[Work instruction]:
Restate word for word every entry that appears below, skipping its pictures.

Collection entries
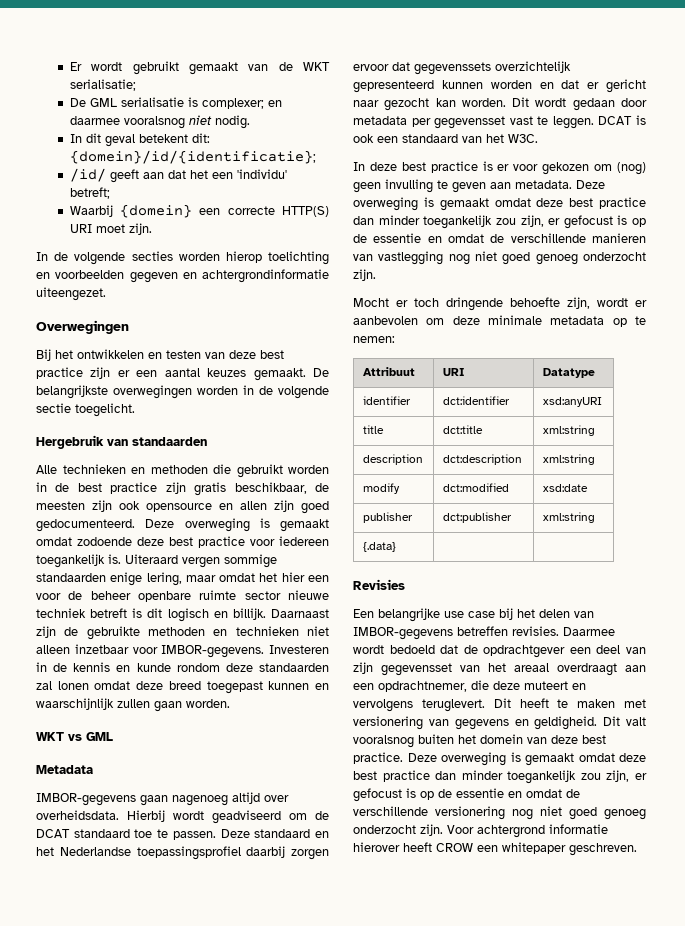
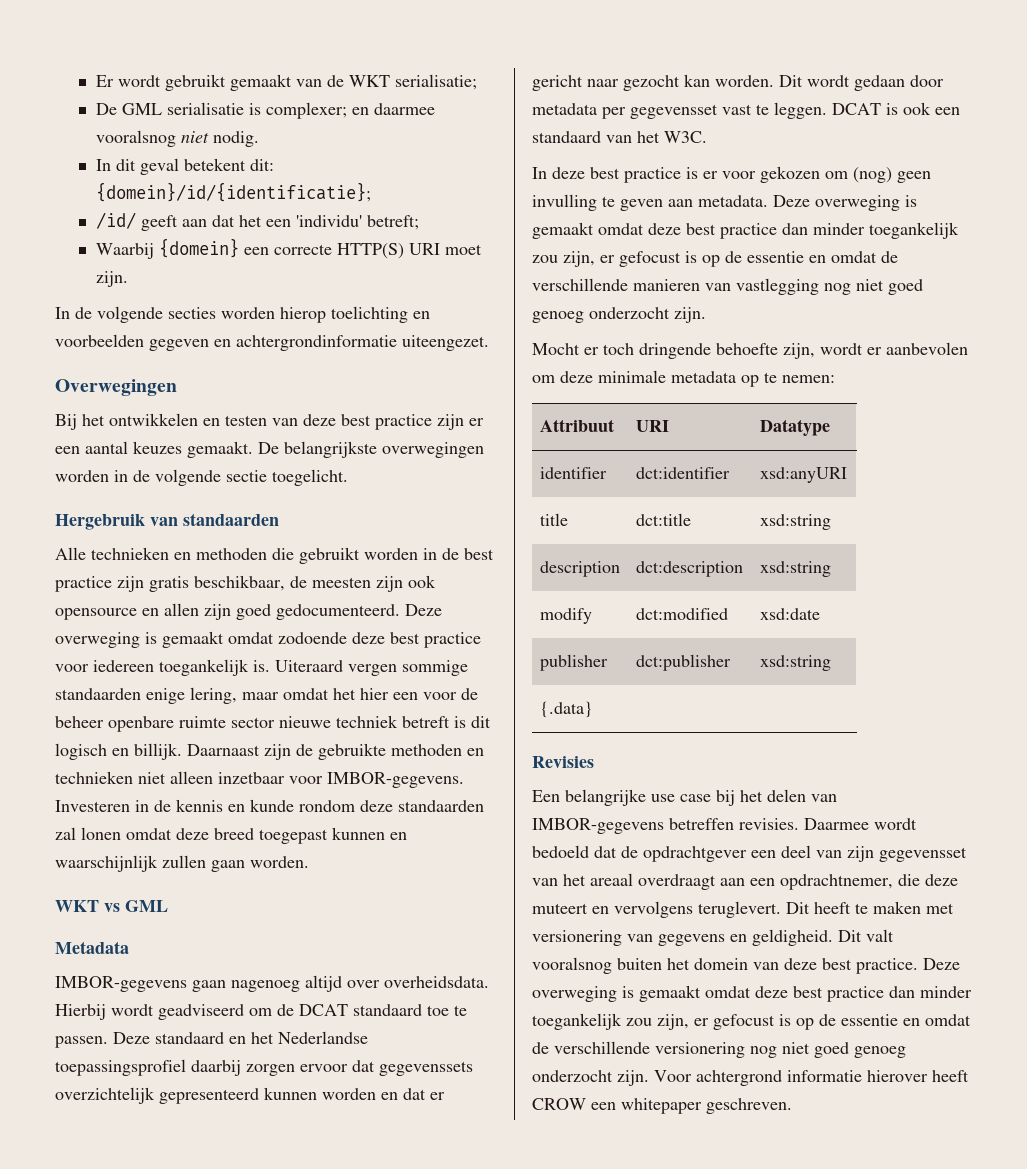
- title | dct:title | xml:string
+ title | dct:title | xsd:string
- description | dct:description | xml:string
+ description | dct:description | xsd:string
- publisher | dct:publisher | xml:string
+ publisher | dct:publisher | xsd:string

[Problem solution]:
- title | dct:title | xml:string
+ title | dct:title | xsd:string
- description | dct:description | xml:string
+ description | dct:description | xsd:string
- publisher | dct:publisher | xml:string
+ publisher | dct:publisher | xsd:string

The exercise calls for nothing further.